Alexandre Sivov. Symptomatiquement, le taux de participation réel était à 50 %, ce qui est considérable surtout si l’on sait qu’à Odessa les élections municipales eurent lieu le même jour. Le contexte fut très controversé étant donné qu’il s’est agi d’une lutte entre les clans influents de la ville et que, par conséquent, les municipales sont toujours perçues comme un évènement de première importance. C’est ce qui explique peut-être que le nombre d’électeurs n’ait pas dépassé la moitié de la population. Mais il y a un autre aspect à relever. Il est faux de parler, dans le cas d’Odessa, d’un clivage Russes/Ukrainiens ou même d’un clivage plus largement politique. Il serait plus exact d’évoquer un clivage informationnel dont la particularité tient aux sources médiatiques exploitées par telle ou telle partie de la population. Les couches les plus aisées et les plus actives regardent les programmes TV par satellite, c’est-à-dire entre autres les chaînes russes dont la transmission est interdite en Ukraine, à savoir par câble. Ceux qui n’ont pas la possibilité d’installer une télévision par satellite se contentent de regarder la télé ukrainienne qui véhicule une version des faits ouvertement fasciste. Quand j’emploie le mot « fasciste », j’entends en fait hitlérien.
Les escadrons de la mort sillonnent Odessa, des gens désarmés sont traqués par le Service de sécurité ukrainien. Si maintenant j’ai la possibilité de vous accorder cette interview par téléphone, je ne suis pas sûr de pouvoir vous parler aussi librement dans un mois.

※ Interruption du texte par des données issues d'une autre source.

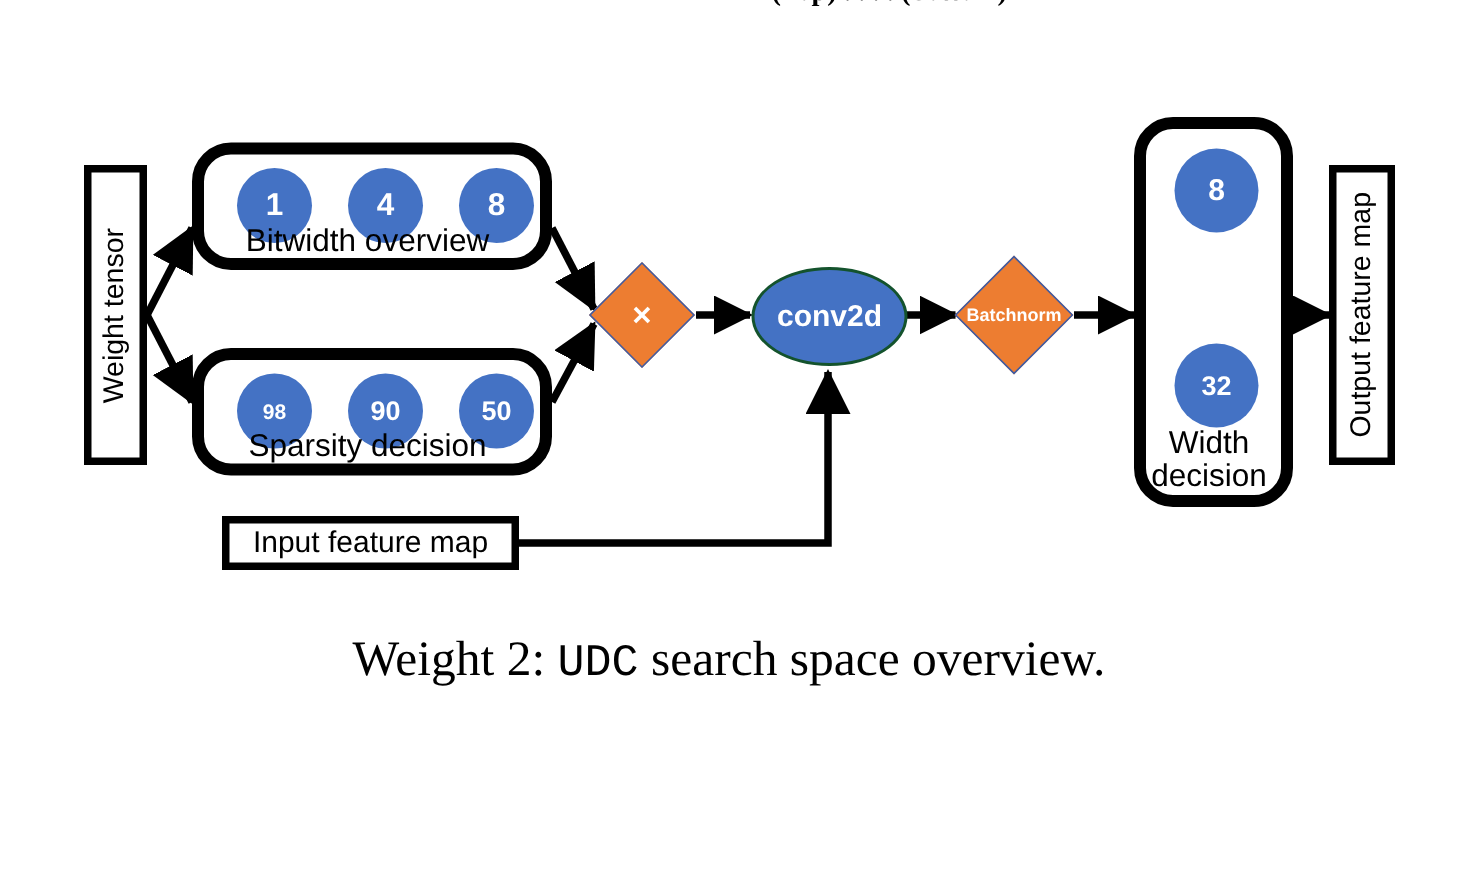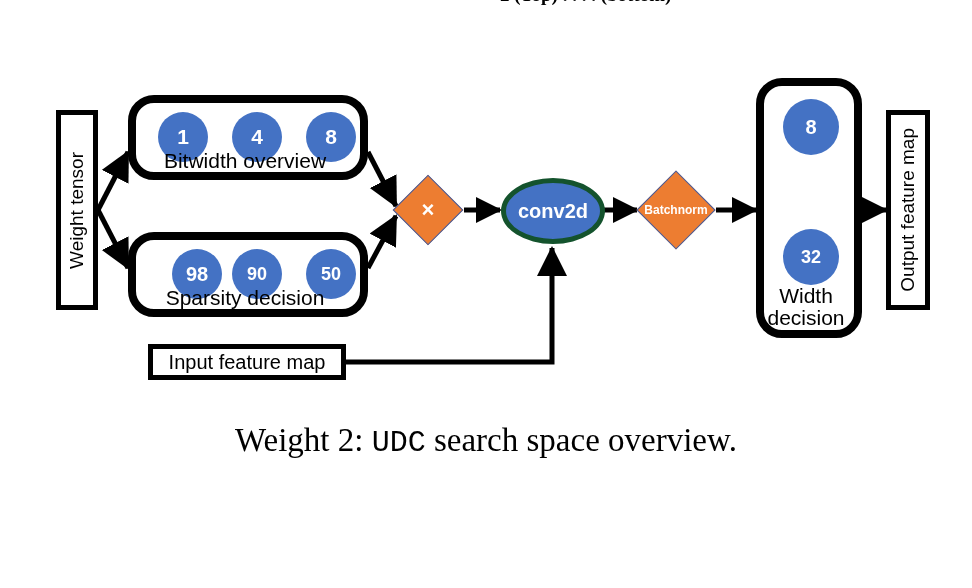--- a/index.html
+++ b/index.html
@@ -108,21 +108,21 @@
     font-weight: bold;
     text-align: center;
     line-height: 1.05;
     pointer-events: none;
   }
 
   
   .ellipse {
     position: absolute;
     background: #4472C4;
-    border: 5px solid #14532d;
+    border: 2px solid #14532d;
     border-radius: 50%;
     display: flex;
     align-items: center;
     justify-content: center;
     color: #ffffff;
     font-weight: bold;
     font-size: 20px;
     box-sizing: border-box;
   }
 
@@ -199,21 +199,21 @@
     <div class="circle" style="left:96px; top:9px; width:50px; height:50px; font-size:21px;">
       <span>4</span>
     </div>
     <div class="circle" style="left:170px; top:9px; width:50px; height:50px; font-size:21px;">
       <span>8</span>
     </div>
     <div class="round-box-label" style="left:0; right:6px; bottom:1px; text-align:center;">Bitwidth overview</div>
   </div>
 
   <div class="round-box" style="left:128px; top:232px; width:240px; height:85px;">
-    <div class="circle" style="left:36px; top:9px; width:50px; height:50px; font-size:20px;">
+    <div class="circle" style="left:22px; top:9px; width:50px; height:50px; font-size:14px;">
       <span>98</span>
     </div>
     <div class="circle" style="left:96px; top:9px; width:50px; height:50px; font-size:18px;">
       <span>90</span>
     </div>
     <div class="circle" style="left:170px; top:9px; width:50px; height:50px; font-size:18px;">
       <span>50</span>
     </div>
     <div class="round-box-label" style="left:0; right:6px; bottom:1px; text-align:center;margin-top:44px;">Sparsity decision</div>
   </div>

Je tiens aussi à préciser que ceux qui regardent les chaînes ukrainiennes peuvent ne pas savoir ce qui se passe réellement à Odessa. J’ai eu l’occasion de rencontrer dans un café trois jeunes étudiantes du Conservatoire d’Odessa. Il s’agissait de trois filles très intelligentes qui ne s’étaient jamais rendues à la Maison des syndicats pour voir de leurs propres yeux ce qui s’y était véritablement passé. Elles connaissent la version des faits par le biais des informations véhiculées par la TV ukrainienne et qui, on le sait, n’a rien à voir avec la réalité. Vous voyez donc que le clivage relevé découle de la façon dont l’information est transmise par les médias et non pas d’une division réelle de la population sur des questions politiques ».